About this task: The word "Google" occurs in some of the lines below; copy each of those lines.

Listed entries:
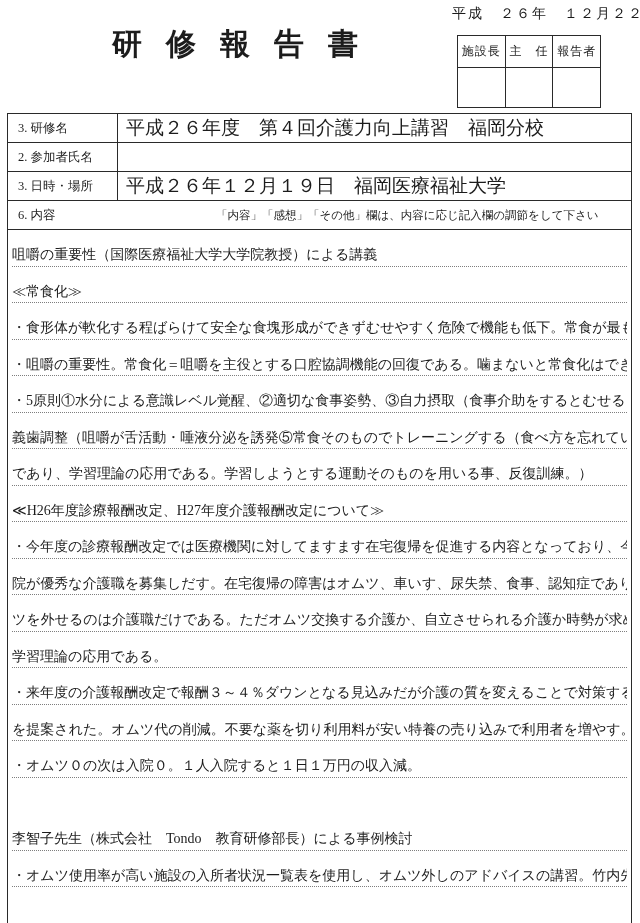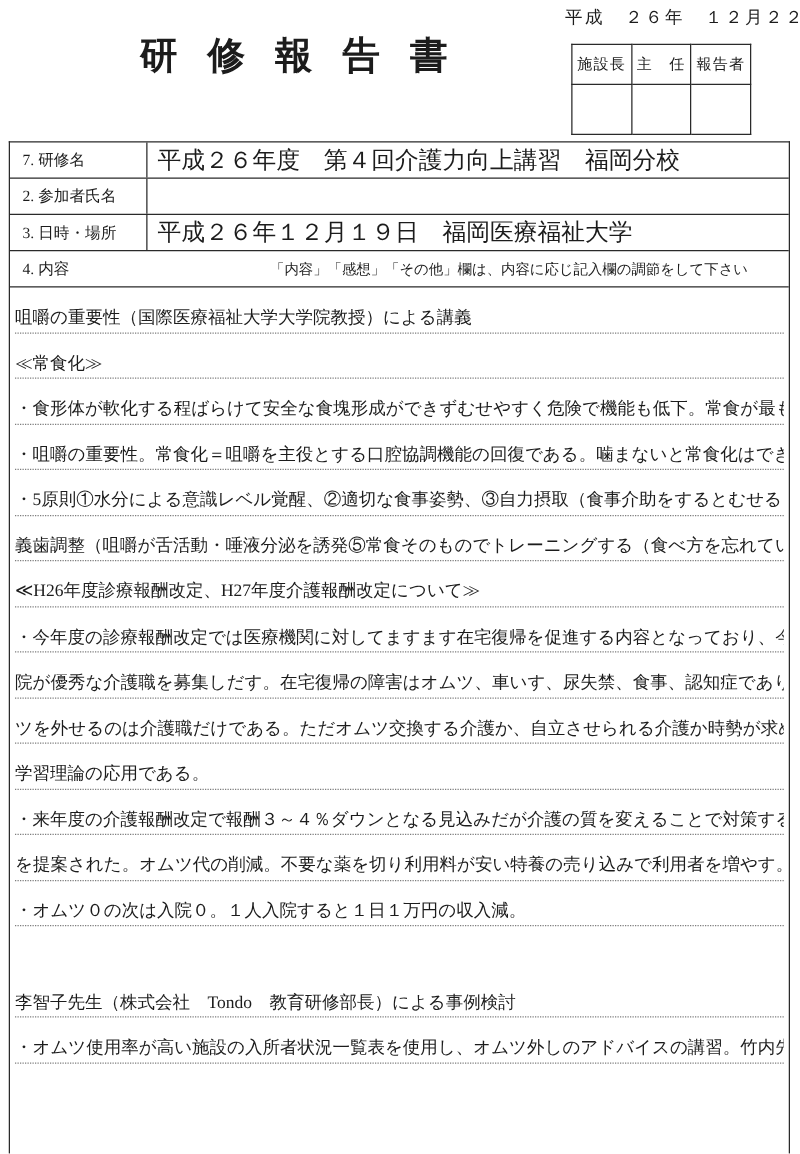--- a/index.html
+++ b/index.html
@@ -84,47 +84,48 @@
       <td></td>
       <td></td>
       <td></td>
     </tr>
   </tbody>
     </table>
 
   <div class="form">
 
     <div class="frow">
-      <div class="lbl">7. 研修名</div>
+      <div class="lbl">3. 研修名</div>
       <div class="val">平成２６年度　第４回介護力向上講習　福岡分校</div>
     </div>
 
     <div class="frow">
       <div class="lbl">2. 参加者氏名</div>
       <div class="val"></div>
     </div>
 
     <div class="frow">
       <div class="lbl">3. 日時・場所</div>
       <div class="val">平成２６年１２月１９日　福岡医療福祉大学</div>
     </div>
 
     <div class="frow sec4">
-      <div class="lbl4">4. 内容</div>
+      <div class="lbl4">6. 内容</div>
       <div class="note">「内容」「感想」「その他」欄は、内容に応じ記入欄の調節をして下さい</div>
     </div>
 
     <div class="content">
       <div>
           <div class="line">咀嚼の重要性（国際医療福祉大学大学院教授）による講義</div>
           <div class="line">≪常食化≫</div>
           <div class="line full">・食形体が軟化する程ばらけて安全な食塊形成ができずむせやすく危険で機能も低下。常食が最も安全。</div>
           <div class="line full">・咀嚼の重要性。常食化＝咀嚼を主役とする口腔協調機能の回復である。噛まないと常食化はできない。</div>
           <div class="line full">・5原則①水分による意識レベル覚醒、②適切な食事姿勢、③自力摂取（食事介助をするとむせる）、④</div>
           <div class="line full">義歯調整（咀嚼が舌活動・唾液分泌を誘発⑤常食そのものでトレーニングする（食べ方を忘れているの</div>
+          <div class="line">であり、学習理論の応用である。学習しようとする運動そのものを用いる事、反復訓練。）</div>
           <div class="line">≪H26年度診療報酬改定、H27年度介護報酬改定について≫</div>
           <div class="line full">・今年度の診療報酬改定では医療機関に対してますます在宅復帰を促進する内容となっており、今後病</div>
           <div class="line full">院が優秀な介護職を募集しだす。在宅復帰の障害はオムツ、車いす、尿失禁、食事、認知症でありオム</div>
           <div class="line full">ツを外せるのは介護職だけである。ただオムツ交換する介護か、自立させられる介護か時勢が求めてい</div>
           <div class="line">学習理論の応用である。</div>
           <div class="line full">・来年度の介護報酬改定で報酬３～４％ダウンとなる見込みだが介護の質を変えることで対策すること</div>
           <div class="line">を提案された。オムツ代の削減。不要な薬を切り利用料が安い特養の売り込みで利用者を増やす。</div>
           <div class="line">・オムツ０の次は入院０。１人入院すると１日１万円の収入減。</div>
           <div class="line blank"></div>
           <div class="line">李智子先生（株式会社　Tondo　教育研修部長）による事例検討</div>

* * *

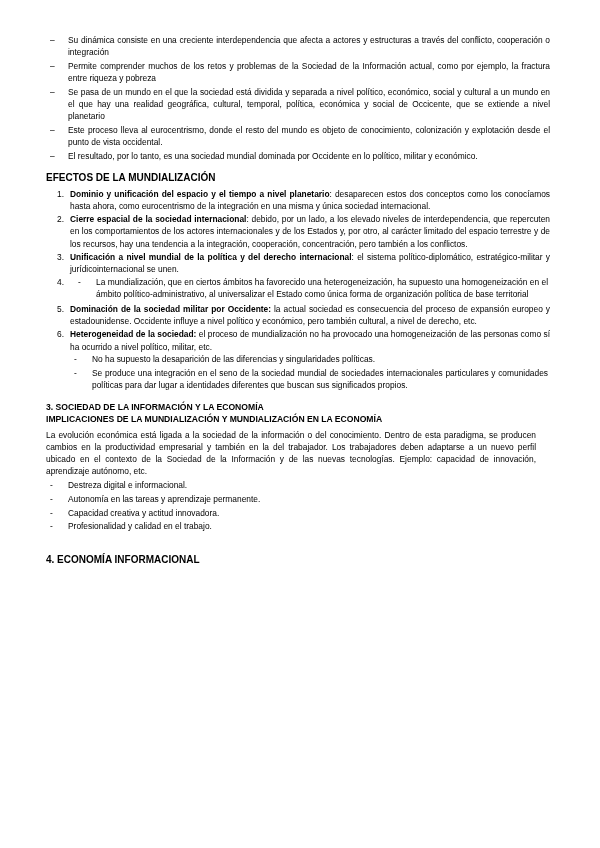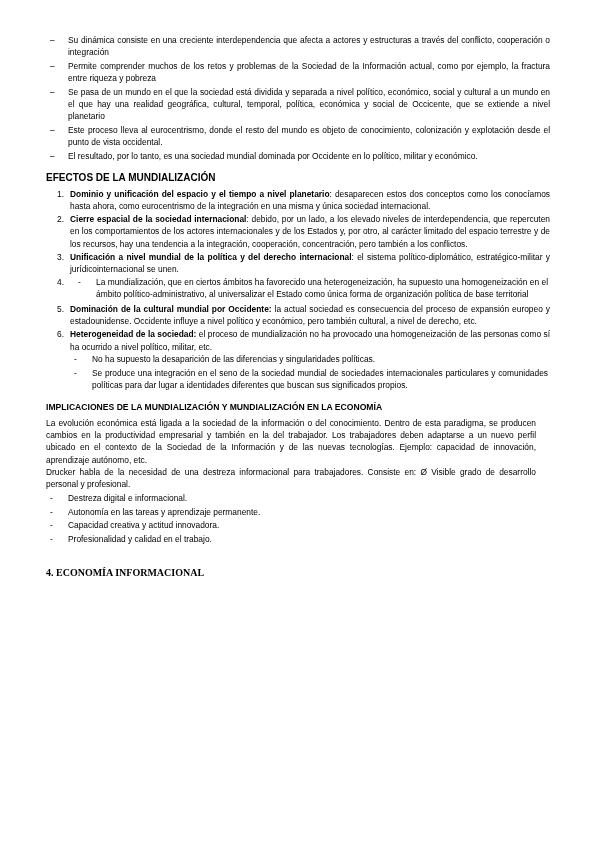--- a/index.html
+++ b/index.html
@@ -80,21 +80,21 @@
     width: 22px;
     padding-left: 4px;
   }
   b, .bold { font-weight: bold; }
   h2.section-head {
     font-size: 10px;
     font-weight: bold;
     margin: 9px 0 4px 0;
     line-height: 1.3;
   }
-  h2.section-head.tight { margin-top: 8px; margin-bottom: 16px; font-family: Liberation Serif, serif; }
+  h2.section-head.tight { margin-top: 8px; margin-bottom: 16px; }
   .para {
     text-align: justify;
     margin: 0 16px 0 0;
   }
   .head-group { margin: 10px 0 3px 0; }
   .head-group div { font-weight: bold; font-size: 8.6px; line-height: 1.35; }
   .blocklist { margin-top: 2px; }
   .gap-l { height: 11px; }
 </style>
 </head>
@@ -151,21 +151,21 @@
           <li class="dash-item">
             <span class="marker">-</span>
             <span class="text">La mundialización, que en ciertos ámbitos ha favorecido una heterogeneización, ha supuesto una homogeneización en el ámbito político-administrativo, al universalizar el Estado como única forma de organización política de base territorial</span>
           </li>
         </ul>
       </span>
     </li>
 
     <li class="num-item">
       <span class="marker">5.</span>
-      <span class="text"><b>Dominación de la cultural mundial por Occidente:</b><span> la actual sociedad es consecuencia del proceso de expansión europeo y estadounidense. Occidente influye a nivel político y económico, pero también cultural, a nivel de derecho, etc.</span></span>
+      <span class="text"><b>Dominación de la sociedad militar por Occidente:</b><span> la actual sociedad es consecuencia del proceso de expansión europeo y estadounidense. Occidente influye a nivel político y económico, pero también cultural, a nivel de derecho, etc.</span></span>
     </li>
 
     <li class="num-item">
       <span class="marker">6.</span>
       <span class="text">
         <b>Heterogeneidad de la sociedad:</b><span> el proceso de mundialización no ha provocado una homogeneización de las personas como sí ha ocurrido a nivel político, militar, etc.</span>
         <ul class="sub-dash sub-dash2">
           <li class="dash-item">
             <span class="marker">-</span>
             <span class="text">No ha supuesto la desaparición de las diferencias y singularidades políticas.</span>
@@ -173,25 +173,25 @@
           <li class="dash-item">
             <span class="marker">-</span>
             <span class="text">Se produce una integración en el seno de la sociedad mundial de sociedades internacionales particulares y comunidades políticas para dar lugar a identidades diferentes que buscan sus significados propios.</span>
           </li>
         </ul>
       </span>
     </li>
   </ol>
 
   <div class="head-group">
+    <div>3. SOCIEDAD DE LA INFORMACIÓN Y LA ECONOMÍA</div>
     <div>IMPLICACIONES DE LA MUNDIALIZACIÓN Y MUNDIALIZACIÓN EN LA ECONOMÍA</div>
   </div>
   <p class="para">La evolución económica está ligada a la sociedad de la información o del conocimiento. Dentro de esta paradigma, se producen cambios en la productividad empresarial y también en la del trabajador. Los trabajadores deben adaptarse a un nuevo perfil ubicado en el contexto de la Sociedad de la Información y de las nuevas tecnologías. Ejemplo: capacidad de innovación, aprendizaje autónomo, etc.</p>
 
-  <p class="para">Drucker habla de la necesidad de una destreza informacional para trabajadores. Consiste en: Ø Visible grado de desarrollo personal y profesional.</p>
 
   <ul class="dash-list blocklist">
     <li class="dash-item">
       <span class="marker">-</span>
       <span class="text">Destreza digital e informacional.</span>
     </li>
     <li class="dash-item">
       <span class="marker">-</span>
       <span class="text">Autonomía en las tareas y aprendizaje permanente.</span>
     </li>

...

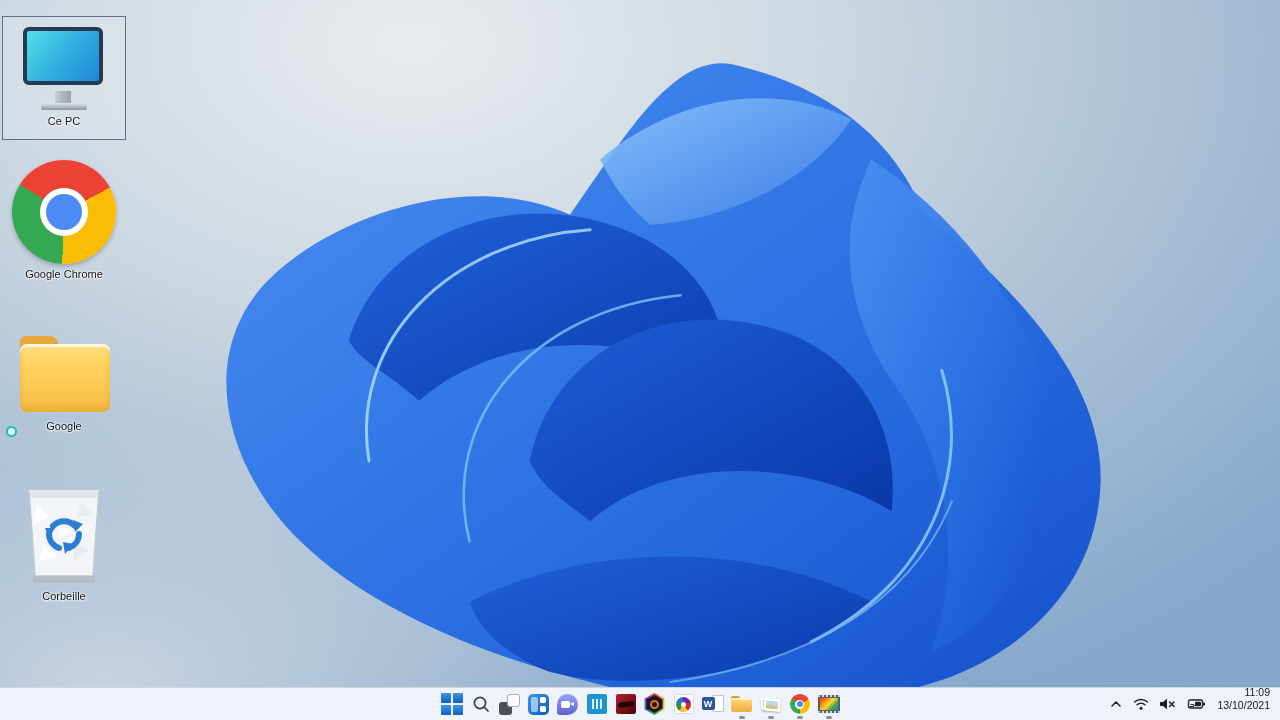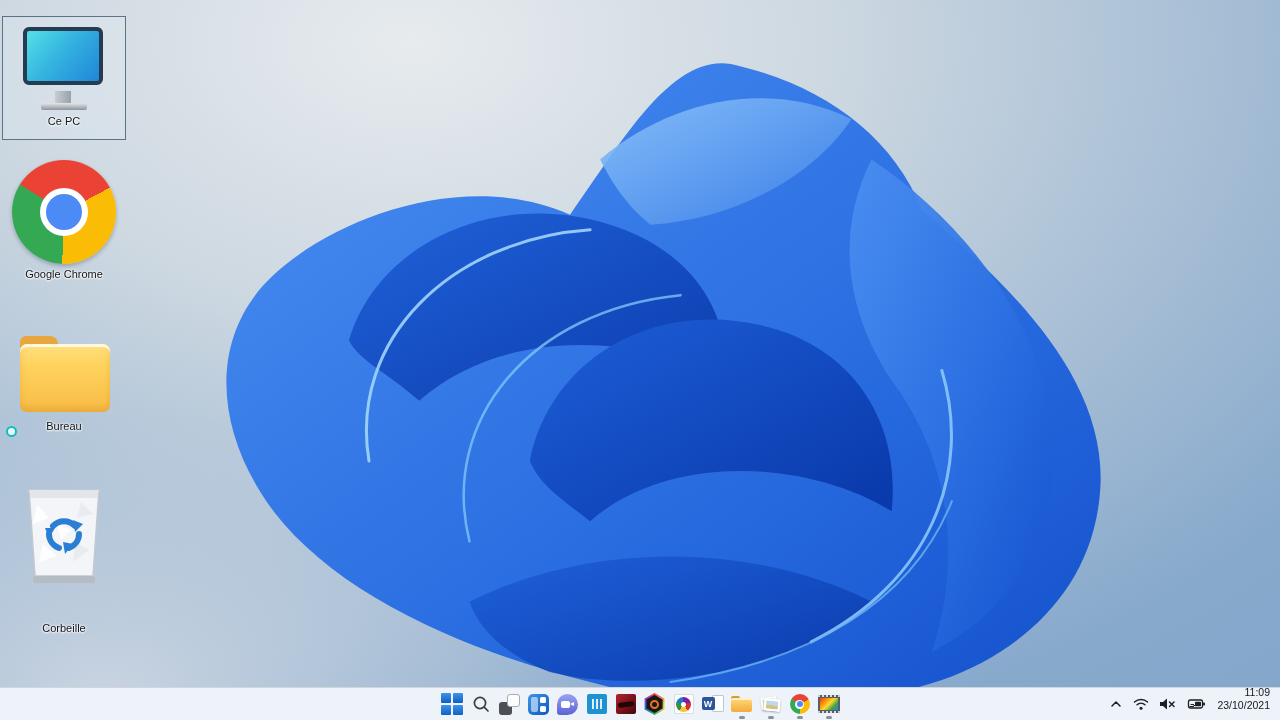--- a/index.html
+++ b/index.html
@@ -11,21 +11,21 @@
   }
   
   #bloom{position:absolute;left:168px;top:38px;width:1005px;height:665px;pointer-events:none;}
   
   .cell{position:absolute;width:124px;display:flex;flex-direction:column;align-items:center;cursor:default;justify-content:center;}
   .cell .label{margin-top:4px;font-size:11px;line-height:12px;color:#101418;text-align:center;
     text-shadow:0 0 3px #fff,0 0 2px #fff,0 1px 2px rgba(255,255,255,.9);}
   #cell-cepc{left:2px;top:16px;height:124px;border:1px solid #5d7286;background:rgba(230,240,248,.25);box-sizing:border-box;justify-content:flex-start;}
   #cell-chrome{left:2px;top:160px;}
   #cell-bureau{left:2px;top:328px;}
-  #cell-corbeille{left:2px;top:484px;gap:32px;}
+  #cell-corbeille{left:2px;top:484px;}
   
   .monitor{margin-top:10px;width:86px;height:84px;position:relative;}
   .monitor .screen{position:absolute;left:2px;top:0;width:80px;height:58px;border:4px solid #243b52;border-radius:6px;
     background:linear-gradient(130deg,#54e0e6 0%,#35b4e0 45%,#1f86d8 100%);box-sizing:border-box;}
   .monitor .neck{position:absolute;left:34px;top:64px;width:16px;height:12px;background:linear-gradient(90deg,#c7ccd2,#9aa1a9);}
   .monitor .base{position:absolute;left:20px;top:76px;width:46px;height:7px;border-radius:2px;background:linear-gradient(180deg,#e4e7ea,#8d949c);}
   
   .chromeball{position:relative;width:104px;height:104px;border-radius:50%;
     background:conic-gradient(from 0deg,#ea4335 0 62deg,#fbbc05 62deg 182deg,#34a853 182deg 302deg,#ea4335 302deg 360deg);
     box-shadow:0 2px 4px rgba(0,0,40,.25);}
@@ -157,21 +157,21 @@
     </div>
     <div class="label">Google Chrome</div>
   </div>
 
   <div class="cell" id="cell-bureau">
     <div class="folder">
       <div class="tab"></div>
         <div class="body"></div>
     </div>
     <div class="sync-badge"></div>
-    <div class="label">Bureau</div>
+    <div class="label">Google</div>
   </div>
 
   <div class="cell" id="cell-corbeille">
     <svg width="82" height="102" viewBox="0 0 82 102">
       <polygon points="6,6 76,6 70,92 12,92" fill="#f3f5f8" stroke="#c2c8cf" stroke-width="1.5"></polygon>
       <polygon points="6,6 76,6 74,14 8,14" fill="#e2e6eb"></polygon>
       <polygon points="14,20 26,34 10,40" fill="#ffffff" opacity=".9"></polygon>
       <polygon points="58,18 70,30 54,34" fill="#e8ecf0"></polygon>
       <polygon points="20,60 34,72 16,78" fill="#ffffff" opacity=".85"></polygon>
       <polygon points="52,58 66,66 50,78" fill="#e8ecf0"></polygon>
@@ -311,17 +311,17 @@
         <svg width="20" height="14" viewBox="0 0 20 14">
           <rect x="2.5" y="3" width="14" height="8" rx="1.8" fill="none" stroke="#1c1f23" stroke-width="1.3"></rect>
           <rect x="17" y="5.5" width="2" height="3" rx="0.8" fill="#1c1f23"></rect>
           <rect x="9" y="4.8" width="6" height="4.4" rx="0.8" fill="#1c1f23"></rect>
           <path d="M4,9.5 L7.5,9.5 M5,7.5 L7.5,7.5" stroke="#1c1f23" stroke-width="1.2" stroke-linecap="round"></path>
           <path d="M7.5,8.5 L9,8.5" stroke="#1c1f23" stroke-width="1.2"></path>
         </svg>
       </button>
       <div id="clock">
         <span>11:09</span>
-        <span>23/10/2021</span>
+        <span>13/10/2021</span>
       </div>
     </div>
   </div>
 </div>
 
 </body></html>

Finished task:
     <div class="label">Google Chrome</div>
+    <div class="label">Google</div>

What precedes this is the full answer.